Household work during the Covid-19 pandemic - tt
Household work during the Covid-19 pandemic
These experimental statistics are preliminary results on the division of household labour, time spent in carework and household tasks as well as the effects of the pandemic from EU-SILC for Iceland. Results are based on eight questions added to the EU-SILC questionnaire in 2021, in collaboration with the Prime Minister‘s Office. More information on the research and the questions are found in the metadata section.
Results are analysed by gender, whether there are children in the household or not and if the family lives inside or outside the capital area. Results are weighed by gender, income, degree of urbanization, age and education.

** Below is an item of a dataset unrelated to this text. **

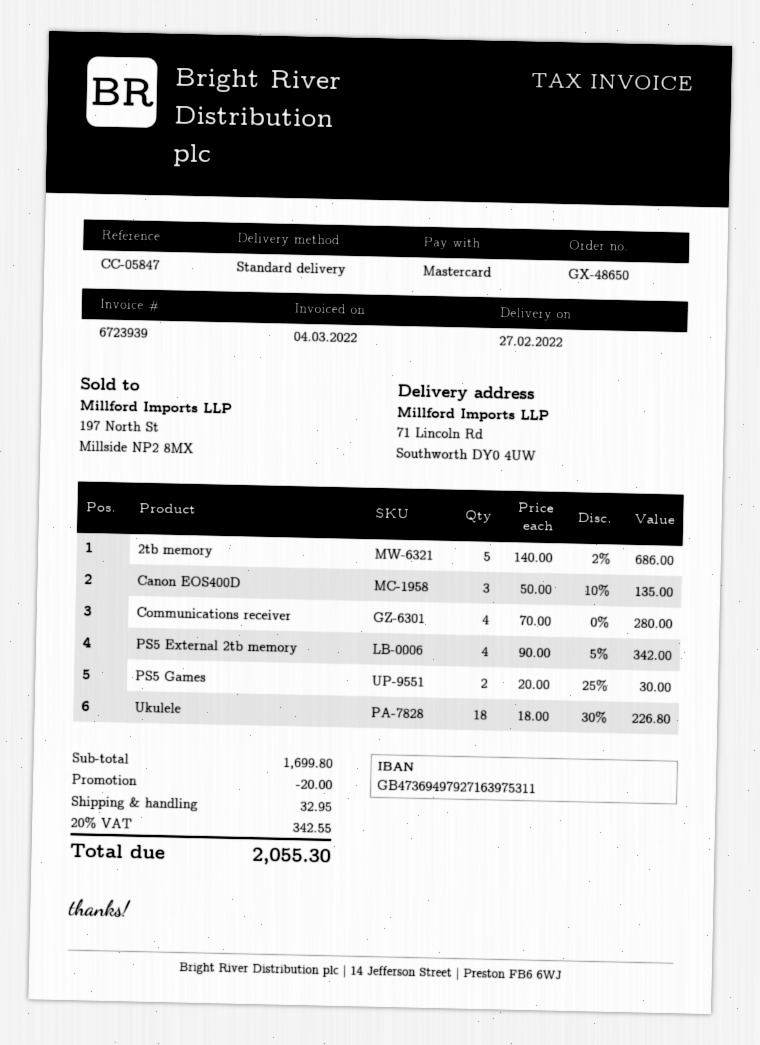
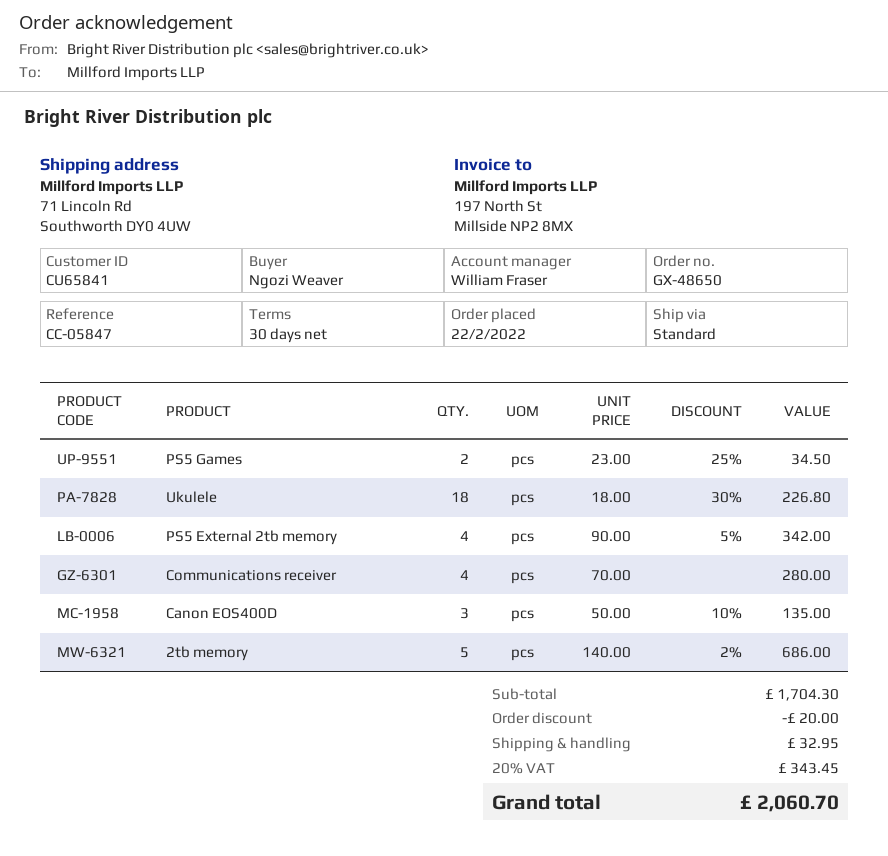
PS5 Games: 2 x 20.00 - 25% = 30.00 -> 2 x 23.00 - 25% = 34.50
subtotal: 1699.80 -> 1704.30
tax: 20% = 342.55 -> 20% = 343.45
total: 2055.30 -> 2060.70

Covid-19 has had wide effects on all levels of society and these effects are different for different groups of people. Increased time spent at home with teleworking and diminished school and leisure programmes for children, raised questions on the gendered effects of the epidemic within the household. These results are meant to cast light on these effects.
Increased burden on families with children during Covid-19
Updated: 19 November 2021
In the spring of 2021, the majority found the burden of household work to be similar to how it was before the pandemic, or 76% of women and 80% of men, but 15% of both sexes found the burden to have increased. Considerable difference is found between people with and without children in the household, as the burden had increased for one in four people with children in the household compared with just under one in ten without children. More teleworking seems not to have affected the division of household labour, i.e. how household work is divided in couples, as 83% of individuals with children and 89% of individuals in households without children claimed the division to be similar now as before. If a change was noted, however, it was slightly more likely to have occurred in households with children as 9% of individuals in such households claimed the division to be more even now than before compared with 6% of individuals in childfree households and 7% of individuals with children claimed it to be more uneven compared to 4% of individuals without children.More time spent in housework outside the Capital region
Women spend 9.2 hours in housework on average and men 7.1 hours, single people spend less time in housework than cohabiting and married people, and couples with children less than couples without children. Such factors have a little more effect on women than men though, e.g. women in coupled households with children spend 2.8 hours more on housework a week than their counterparts that do not have children, while the difference for men in the same situations is 2.4 hours.
Chart 1 depicts estimated total time couples spend on housework. As expected the total for couples with children is higher than the total for child-free couples but the chart also shows that couples that live outside the Capital region spend more time on household work than couples in the capital region.
Women spend 10 hours on caring for children and other family members in a typical week and men just under 8 hours. These averages have a limited informative value though as is evident when people with children in the households are compared with people in childfree households. Women and men with children spend 22 hours and 17 hours on care work per week, respectively, while their child-free counterparts spend under three hours irrespective of sex. Whether or not the household is in the Capital region does not matter for time spent on care for childless couples, that spend under 6 hours per week in care in general. For couples with children, however, there is almost a three hours difference as the total time couples with children outside the Capital region spend on care work is above 46 hours while their counterparts in that region spend under 44 hours.Men happier about their contribution to housework
About 55% say they do about their share in housework and there is not a difference in this estimate by whether the household is in the Capital region or not. If analysed by sex, however, men are much more likely to claim they do about their share in housework than women, 62% compared with 49%. Women are, on the other hand, more likely to claim doing more than their share at 46% compared with 9%, while men are more likely to claim doing less than their share, 29% compared with 6%.
Care has to be taken not to confuse fairness and equality in this context. As an example, a couple can divide household work such that one does everything while the other does nothing within the household and this division is considered fair by both parties while not equal.